▶ **Dataset entries**:
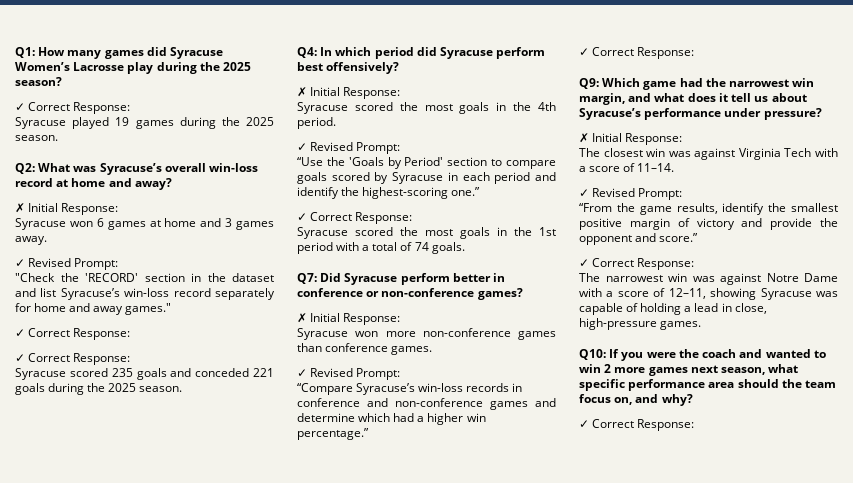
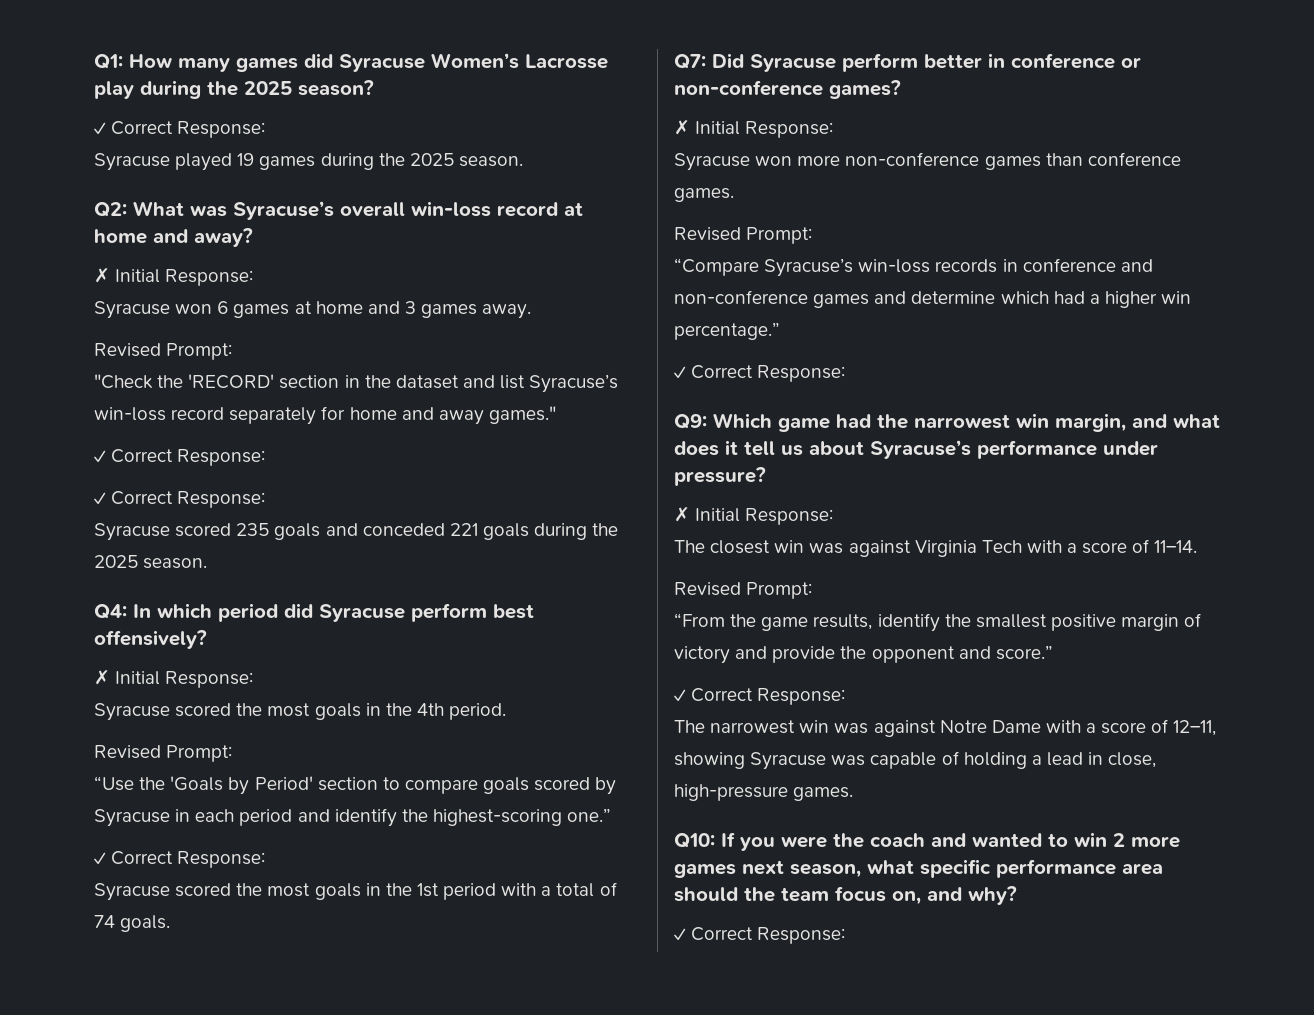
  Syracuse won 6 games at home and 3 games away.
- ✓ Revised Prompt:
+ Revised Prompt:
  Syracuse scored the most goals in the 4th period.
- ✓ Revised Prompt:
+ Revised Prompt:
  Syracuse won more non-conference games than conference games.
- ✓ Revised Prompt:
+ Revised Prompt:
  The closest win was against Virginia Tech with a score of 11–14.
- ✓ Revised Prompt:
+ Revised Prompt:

▶ **Exercise requirements**: After you work out how many lines in the material hold the word "games", please respond with that number alone.

▶ **Exercise response**: 2